→ Dataset excerpts:
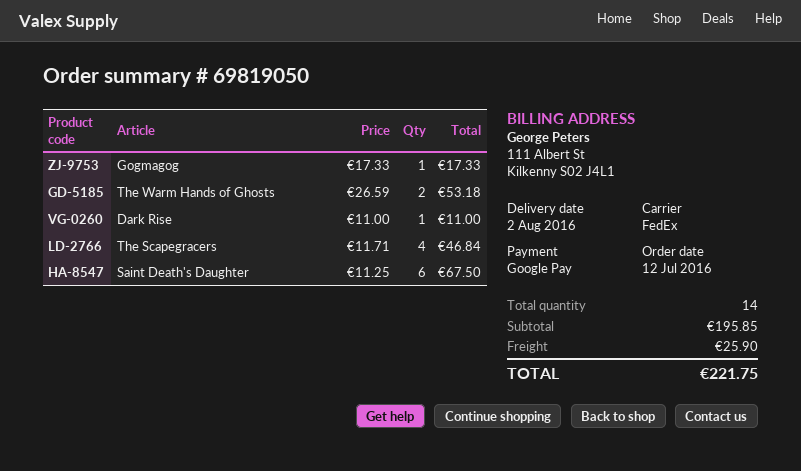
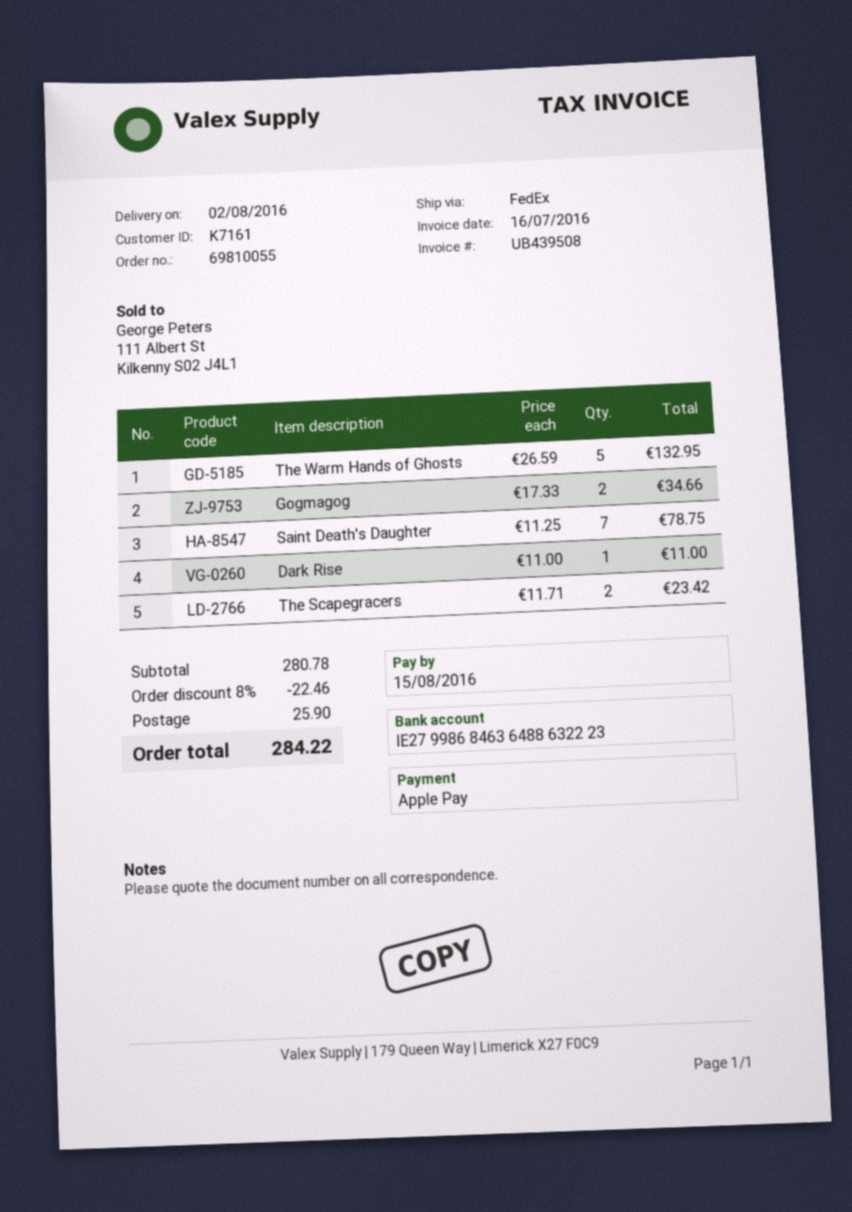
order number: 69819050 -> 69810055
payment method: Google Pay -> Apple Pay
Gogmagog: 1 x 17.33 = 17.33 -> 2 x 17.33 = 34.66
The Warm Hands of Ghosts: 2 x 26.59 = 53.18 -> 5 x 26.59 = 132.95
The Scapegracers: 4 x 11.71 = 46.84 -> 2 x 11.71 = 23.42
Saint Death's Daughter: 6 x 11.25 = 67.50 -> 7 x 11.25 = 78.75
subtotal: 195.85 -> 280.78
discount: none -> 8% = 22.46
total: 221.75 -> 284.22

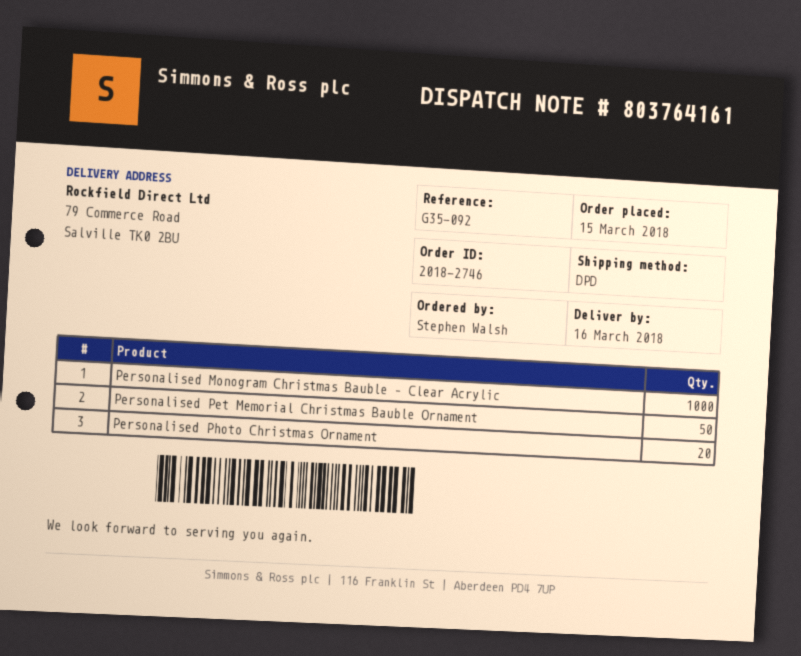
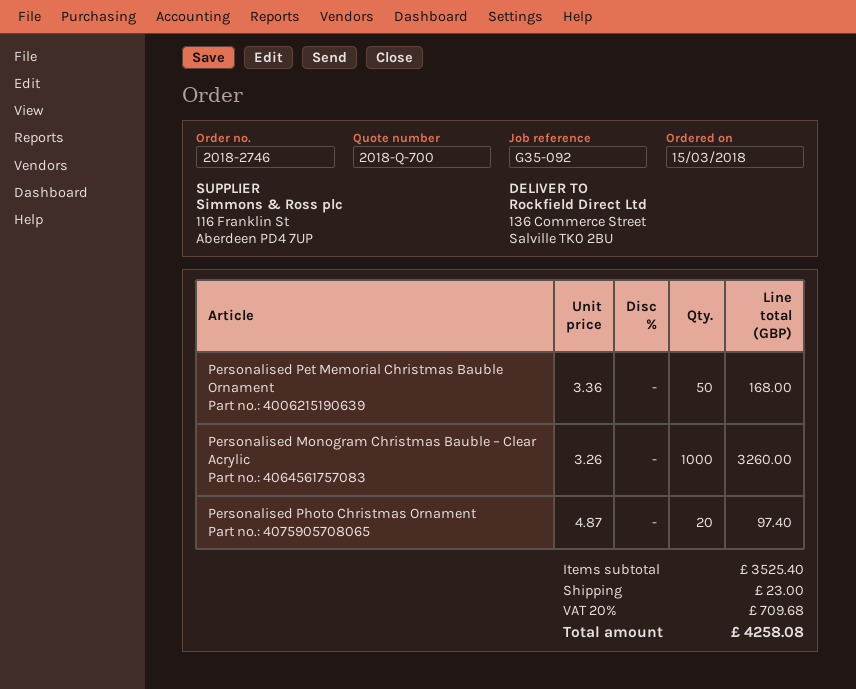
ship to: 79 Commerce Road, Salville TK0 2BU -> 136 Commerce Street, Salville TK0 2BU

...

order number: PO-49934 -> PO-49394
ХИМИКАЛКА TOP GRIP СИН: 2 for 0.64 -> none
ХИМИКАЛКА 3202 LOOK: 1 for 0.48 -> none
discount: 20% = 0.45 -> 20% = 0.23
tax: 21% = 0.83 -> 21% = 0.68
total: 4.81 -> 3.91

==

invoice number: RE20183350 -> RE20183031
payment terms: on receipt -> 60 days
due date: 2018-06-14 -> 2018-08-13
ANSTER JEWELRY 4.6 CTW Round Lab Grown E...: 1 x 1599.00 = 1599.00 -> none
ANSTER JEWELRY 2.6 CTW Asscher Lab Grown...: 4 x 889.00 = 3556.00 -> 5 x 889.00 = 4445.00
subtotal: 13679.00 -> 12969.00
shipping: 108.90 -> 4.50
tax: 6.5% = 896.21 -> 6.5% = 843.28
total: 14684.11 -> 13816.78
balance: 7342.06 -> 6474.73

→ Task to carry out: Would you copy all lines in the records where the string "subtotal" appears?

→ Problem solution:
subtotal: 195.85 -> 280.78
subtotal: 13679.00 -> 12969.00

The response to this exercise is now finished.